Great Article on Homework in the NYTimes

I almost missed this great article about homework in the NYTimes Sunday Review, but thanks to a parent who forwarded me this story, I had a chance to read it yesterday. I’ve always struggled on finding that balance in working within my school’s homework policy and making homework as meaningful as possible. My teaching partner and I are also looking at ways to have homework be more flexible (for those whose kids are suddenly inundated with extra-curricular activities depending on the season), and we want homework to encourage time together with families rather than a battle with some to get it done.

The article in the times stresses three main findings in looking at neuroscience, psychology, and education.

1. Spaced repetition

2. Retrieval practice

3. Interleaving (the article describes this really well)

Along with recent studies on motivation, we are going to try and incorporate these practices into our students’ home learning assignments. I’ll keep you posted on how things go.

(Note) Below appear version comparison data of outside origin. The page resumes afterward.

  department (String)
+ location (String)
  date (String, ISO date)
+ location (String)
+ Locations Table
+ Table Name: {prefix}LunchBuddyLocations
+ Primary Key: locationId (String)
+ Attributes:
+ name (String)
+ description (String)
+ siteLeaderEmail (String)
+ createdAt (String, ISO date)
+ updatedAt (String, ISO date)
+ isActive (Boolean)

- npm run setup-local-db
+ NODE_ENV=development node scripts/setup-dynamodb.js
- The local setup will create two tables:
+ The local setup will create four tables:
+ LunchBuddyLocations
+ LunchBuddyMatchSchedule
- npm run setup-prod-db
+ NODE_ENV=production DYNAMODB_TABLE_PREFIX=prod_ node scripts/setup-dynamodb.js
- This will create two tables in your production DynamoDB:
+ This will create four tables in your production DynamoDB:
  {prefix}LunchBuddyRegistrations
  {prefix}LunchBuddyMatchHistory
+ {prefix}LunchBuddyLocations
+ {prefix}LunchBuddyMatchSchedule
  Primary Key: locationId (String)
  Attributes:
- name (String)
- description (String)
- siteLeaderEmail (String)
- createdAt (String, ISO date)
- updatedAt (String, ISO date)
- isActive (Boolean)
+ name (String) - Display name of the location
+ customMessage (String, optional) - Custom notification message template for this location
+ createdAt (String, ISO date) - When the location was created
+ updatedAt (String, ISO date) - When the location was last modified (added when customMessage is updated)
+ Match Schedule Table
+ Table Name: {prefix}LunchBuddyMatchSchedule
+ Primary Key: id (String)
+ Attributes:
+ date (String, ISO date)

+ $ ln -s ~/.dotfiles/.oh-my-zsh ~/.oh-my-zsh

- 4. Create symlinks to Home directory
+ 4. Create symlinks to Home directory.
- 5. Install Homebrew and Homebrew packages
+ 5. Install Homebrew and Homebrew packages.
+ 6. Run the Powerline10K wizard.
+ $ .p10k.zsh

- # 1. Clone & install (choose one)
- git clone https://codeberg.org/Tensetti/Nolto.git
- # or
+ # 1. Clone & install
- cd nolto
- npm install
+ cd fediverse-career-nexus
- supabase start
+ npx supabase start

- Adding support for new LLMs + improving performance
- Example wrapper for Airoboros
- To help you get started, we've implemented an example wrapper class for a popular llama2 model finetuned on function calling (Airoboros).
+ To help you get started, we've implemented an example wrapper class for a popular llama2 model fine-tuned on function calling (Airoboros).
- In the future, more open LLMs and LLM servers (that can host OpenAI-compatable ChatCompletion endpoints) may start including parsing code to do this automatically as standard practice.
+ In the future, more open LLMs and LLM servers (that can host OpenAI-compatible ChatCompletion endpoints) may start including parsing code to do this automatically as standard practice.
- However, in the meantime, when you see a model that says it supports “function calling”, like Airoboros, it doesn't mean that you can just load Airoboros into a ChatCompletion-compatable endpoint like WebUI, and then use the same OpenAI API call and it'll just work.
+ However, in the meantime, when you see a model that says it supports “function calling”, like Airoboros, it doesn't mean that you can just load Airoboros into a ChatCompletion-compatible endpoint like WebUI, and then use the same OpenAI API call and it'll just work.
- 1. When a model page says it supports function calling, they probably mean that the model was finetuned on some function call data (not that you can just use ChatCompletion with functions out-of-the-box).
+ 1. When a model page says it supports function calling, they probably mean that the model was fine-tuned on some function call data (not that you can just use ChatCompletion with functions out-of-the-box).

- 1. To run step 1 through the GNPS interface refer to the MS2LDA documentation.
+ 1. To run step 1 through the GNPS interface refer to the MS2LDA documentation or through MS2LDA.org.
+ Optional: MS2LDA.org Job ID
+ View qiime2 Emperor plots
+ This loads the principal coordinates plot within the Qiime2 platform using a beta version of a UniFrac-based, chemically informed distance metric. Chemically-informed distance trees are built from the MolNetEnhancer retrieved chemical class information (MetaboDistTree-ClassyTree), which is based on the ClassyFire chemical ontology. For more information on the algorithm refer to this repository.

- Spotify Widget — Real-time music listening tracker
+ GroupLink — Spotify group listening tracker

2 thoughts on “Great Article on Homework in the NYTimes

  1. Balancing AP class demands, sports, homework and a job drives many teens to the edge. They need 48 hour days yet each teacher convinces herself she is the only one giving the homework that night. It reminds me of Herman Hesse’s BENEATH THE WHEEL. 80% of my students, except for honors and AP, never did homework. Learning stops at 2:30 you know. Most of the rest that turned in a paper that was copied from one or two papers of others and naturally was all wrong. I strategized by telling the students that by working real hard in class each day I could get away with not giving much homework and that I could tell the principal that we did so much we did not need homework. But there were still mandates so I gave them something that would take 10 minutes at most. The act of being responsible to turn something in was more important than learning something from the book. But that training was learning something as well. Accountability in getting a check in that box by your name instead of being vacant.